> PROBLEM TO SOLVE
Leave out any pictures and transcribe all other data below exactly.

[Version difference data]

──────

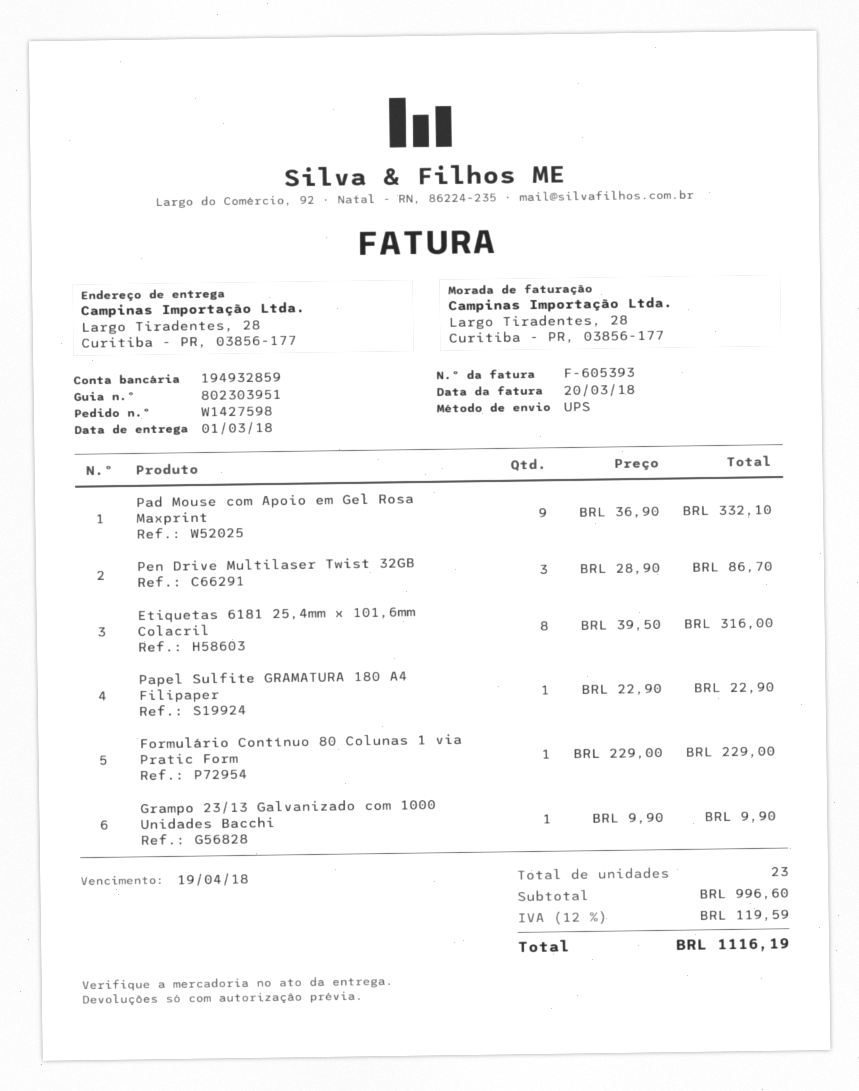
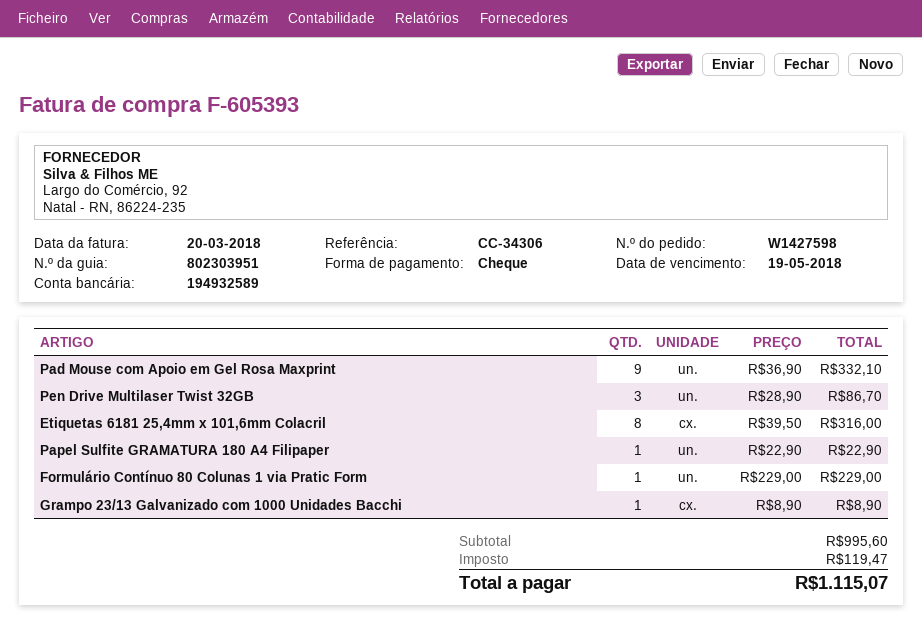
due date: 2018-04-19 -> 2018-05-19
bank account: 194932859 -> 194932589
Grampo 23/13 Galvanizado com 1000 Unidades Bacchi: 1 x 9.90 = 9.90 -> 1 x 8.90 = 8.90
subtotal: 996.60 -> 995.60
tax: 119.59 -> 119.47
total: 1116.19 -> 1115.07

──────

> ANSWER TO THIS EXERCISE
due date: 2018-04-19 -> 2018-05-19
bank account: 194932859 -> 194932589
Grampo 23/13 Galvanizado com 1000 Unidades Bacchi: 1 x 9.90 = 9.90 -> 1 x 8.90 = 8.90
subtotal: 996.60 -> 995.60
tax: 119.59 -> 119.47
total: 1116.19 -> 1115.07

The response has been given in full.